▶

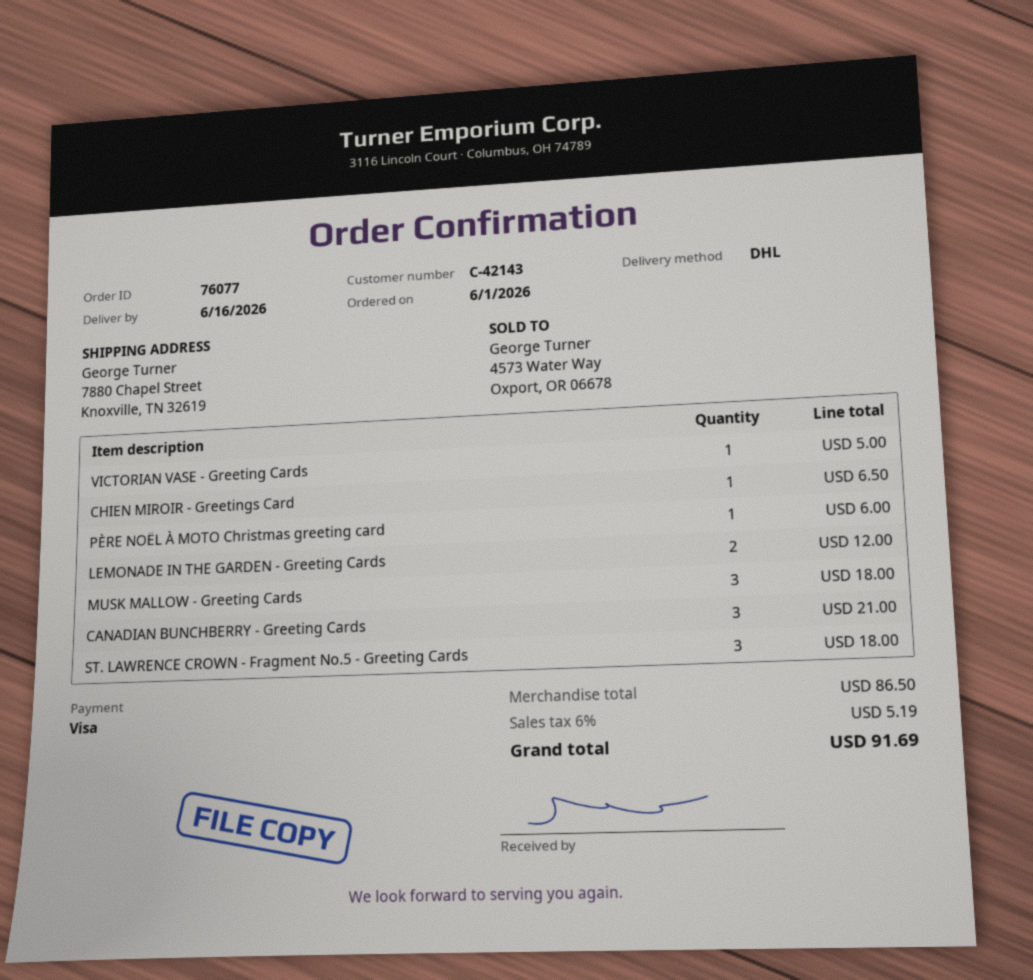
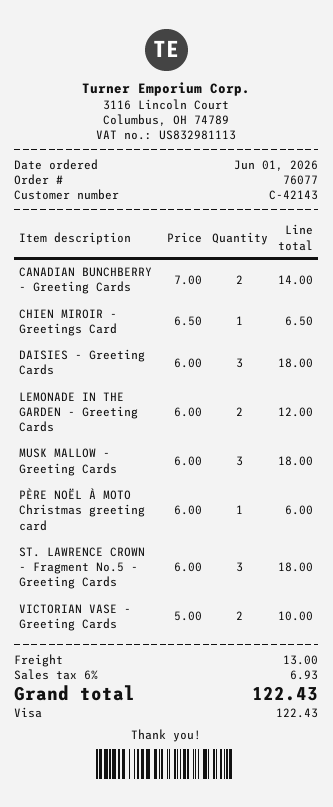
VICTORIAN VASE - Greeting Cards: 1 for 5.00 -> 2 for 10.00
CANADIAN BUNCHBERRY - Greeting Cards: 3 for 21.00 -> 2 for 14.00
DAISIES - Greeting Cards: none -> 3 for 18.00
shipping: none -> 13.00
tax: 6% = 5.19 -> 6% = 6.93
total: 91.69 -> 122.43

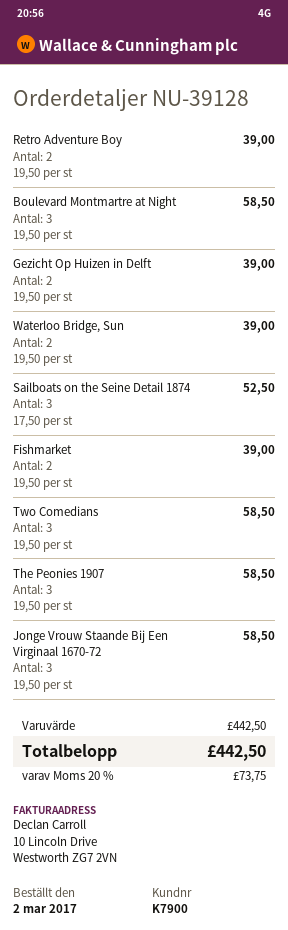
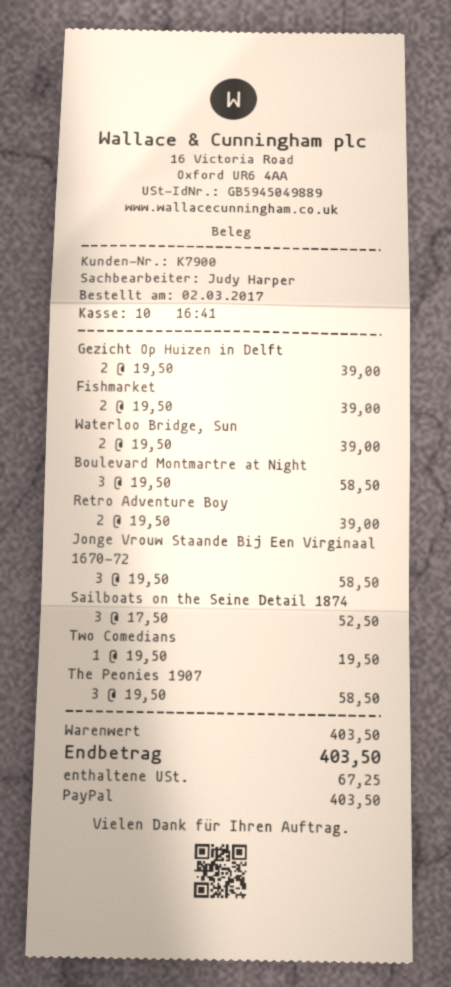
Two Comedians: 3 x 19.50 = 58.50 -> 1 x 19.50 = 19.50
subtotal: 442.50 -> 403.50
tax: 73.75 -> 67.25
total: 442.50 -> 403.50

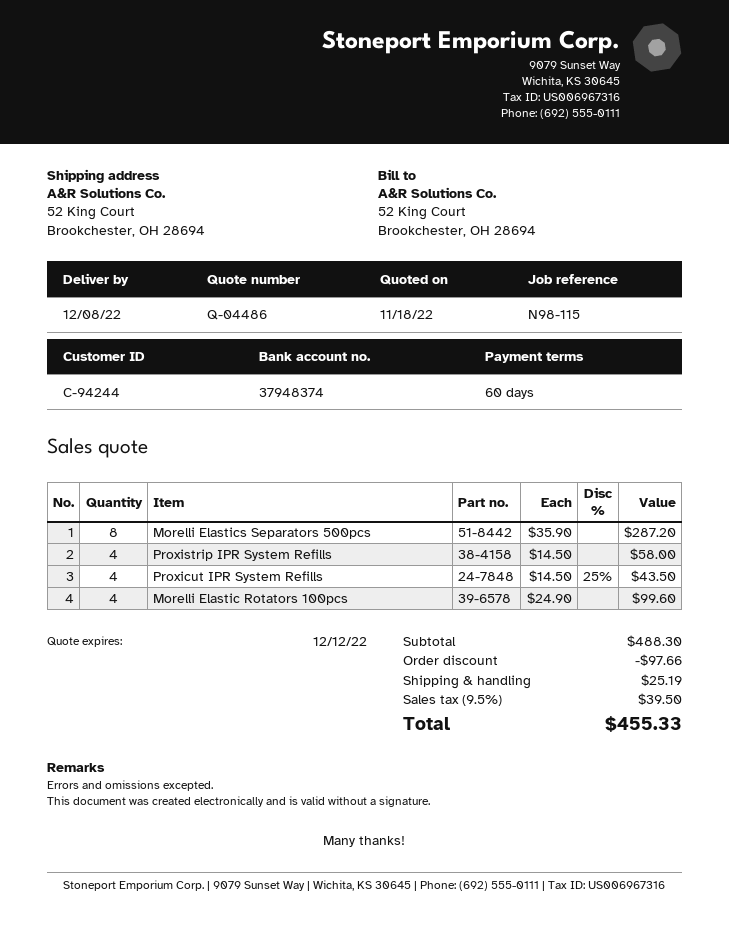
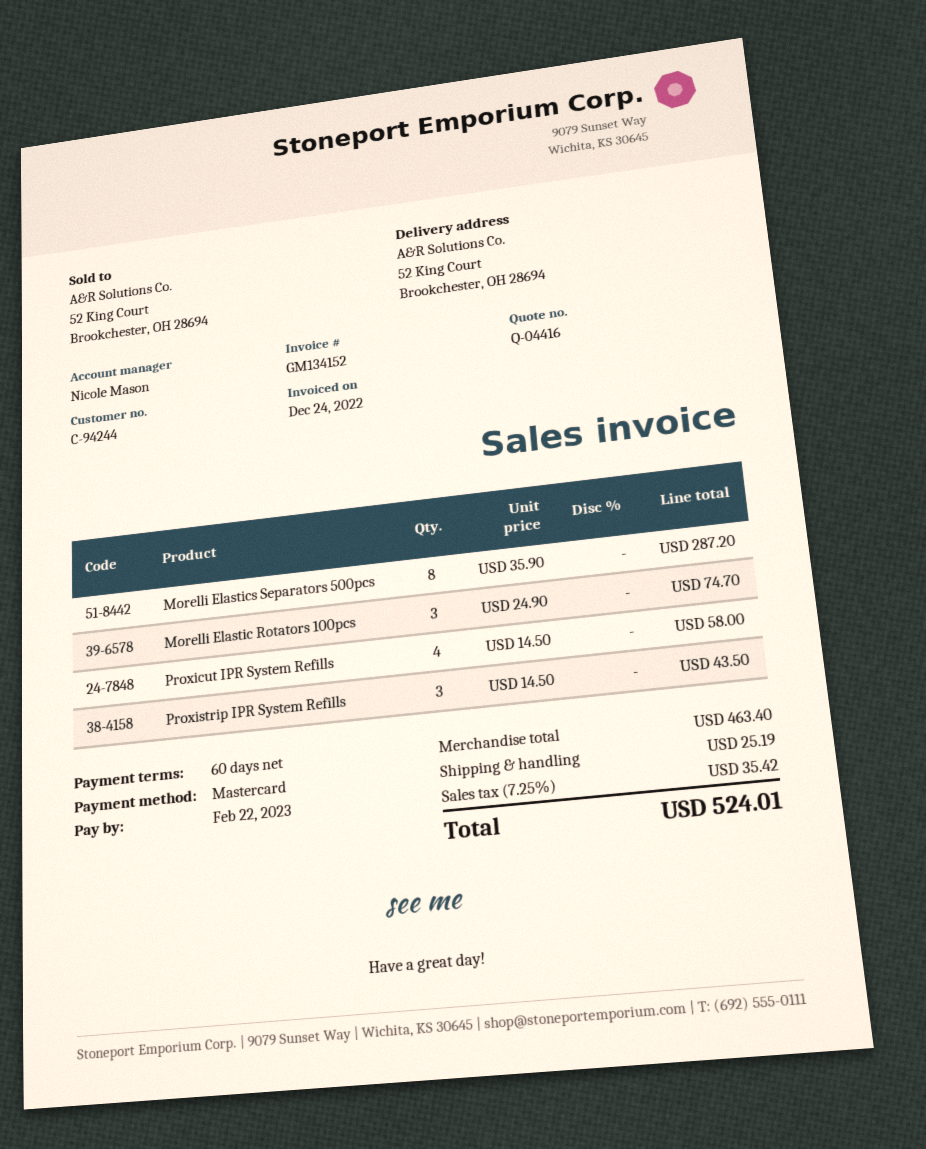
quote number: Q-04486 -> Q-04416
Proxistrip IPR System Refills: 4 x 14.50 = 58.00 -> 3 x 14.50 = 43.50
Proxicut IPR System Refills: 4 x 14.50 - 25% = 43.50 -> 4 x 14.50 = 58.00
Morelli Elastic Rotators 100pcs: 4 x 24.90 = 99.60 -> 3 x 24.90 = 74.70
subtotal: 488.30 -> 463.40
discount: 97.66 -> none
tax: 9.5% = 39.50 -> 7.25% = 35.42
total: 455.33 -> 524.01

◀
▶

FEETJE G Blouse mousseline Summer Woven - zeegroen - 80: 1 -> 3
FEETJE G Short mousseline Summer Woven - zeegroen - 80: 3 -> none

◀

■ Assigned task ■
Reply with every line of the listing that has the string "Greeting".

■ Exercise response ■
VICTORIAN VASE - Greeting Cards: 1 for 5.00 -> 2 for 10.00
CANADIAN BUNCHBERRY - Greeting Cards: 3 for 21.00 -> 2 for 14.00
DAISIES - Greeting Cards: none -> 3 for 18.00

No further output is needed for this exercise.